Down a trail that led away from the field to a wide, leafy boulevard of officers’ homes, people relaxed on screened-off wraparound porches. A giant “Welcome Home” ribbon adorned the front of Lt. Col. Charles Stamm’s house, a bright yellow reminder of the group from Fort Riley who had just returned home from overseas the day before.
Men and women in Civil War-era costumes shepherded lines of visitors along the sidewalks into some of the more famous homes open for tours. Brenda Werner was one of those costumed volunteers – complete with a bonnet and long skirt – standing in front of the more than 100-year-old home of Maj. Gen. Funk, the commanding general of Fort Riley. Werner is the president of the Historical and Archaeological Society of Fort Riley, and she spent 21 years serving as a helicopter pilot.
“I’m a retiree, so I’ve been all over the world,” she said. “I think the people in this area are some of the nicest in any place I’ve ever been. The beauty of the art and the music, and being able to incorporate the history of Fort Riley in this area here – it’s taking two great things and combining them.”
“It’s like cake and ice cream,” she added, chuckling. “Cookies and milk.”
Red-shirted volunteers roamed the grounds, offering up directions and pointing to much-needed water tanks as the sun began to peek out from behind an overcast sky. Lettie Karlson, maps in hand, was signed up to volunteer this year – her first – by her brother, who’s been volunteering on the garbage detail at the event for eight years now.
“It’s wonderful, wonderful,” Karlson said, smiling. “Last year we were out on the Flint Hills, this year we’re here in the fort – it’s history. Gosh, 1880s to now? It’s wonderful.”
“I mean, I’d like to go to Kansas City, and get them all to come to Kansas City, too, but some of them can’t make it to Kansas City for all the symphonies, and they can make it here,” she added.
That’s a big part of what Aram Demirjian, assistant conductor of the Kansas City Symphony, had in mind when the musicians travel en masse to put on the show each summer.
“The performance is the culmination of everything else that has to happen – the educational events, the reenactments, the activities,” Demirjian said with a nod toward the grounds beyond the band shell. “There are unique challenges that come with taking an orchestra and moving it two hours out of town, but you just have to look at the 7,000 people that are sitting out there. These are 7,000 people here for music. There’s no amount of extra work that isn’t worth that.”

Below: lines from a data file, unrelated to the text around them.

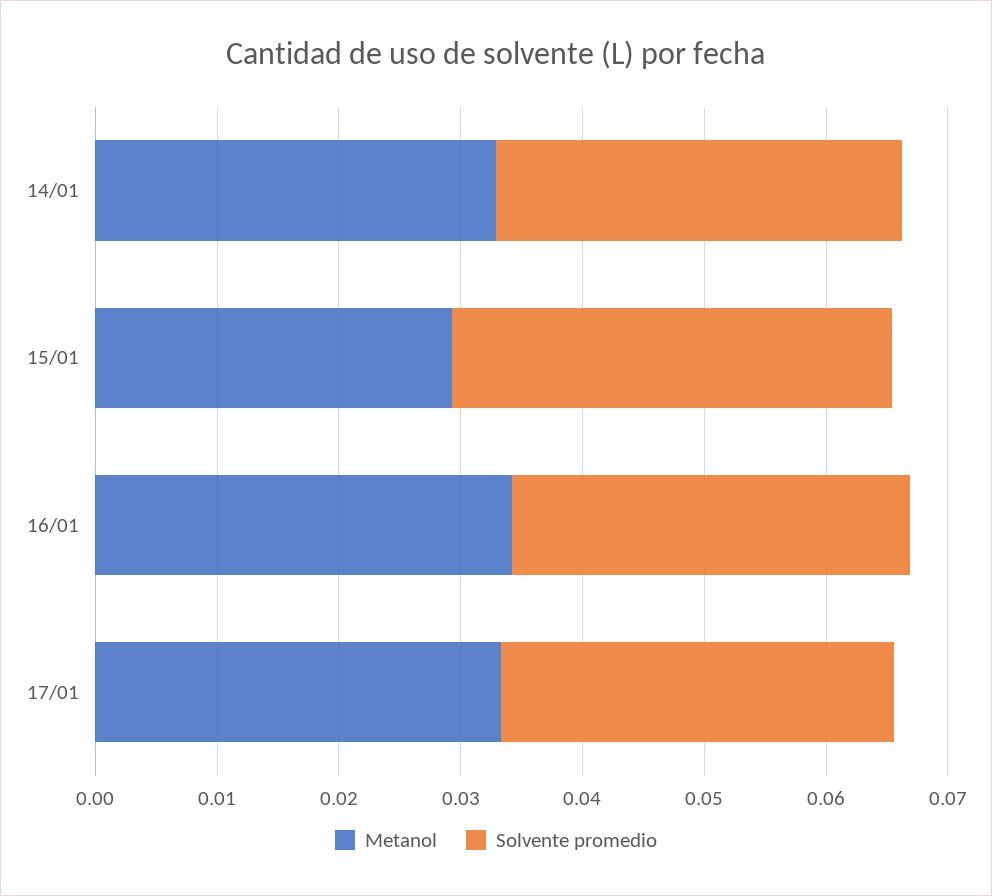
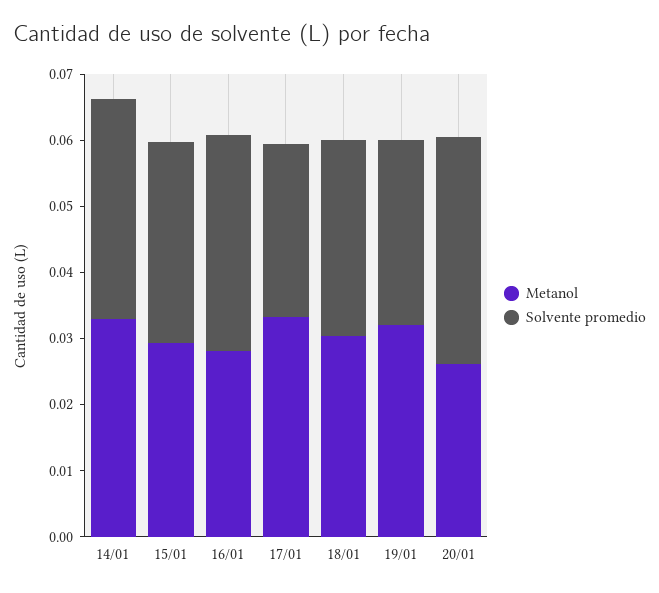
Solvente promedio, 15/01: 0.036 -> 0.03
Metanol, 16/01: 0.034 -> 0.028
Solvente promedio, 17/01: 0.032 -> 0.026
Metanol, 18/01: none -> 0.03
Solvente promedio, 18/01: none -> 0.03
Metanol, 19/01: none -> 0.032
Solvente promedio, 19/01: none -> 0.028
Metanol, 20/01: none -> 0.026
Solvente promedio, 20/01: none -> 0.034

And though not everyone can make an hours-long journey to see a symphony orchestra, everyone deserves to have that chance, Demirjian said.
“I think the service an orchestra performs for a community is changing. We are really called upon as artists to bring the art, to bring our music out into the community,” he said. “It can be a life changing experience,” he said.

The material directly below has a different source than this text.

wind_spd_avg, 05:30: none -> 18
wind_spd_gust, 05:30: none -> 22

A hush settled over the crowd as Demirjian took the stage after a brief rain scare. With the clouds cleared and an orange sunset filling the sky, the musicians jumped into motion.
“As a Kansan now, thsere’s nothing more powerful than six or seven thousand people singing ‘Home on the Range,’” Julia McBride said. “I come for that more than almost anything else.”
That’s just how it all came to a close – with thousands of voices joining into the chorus so well known in this part of the country.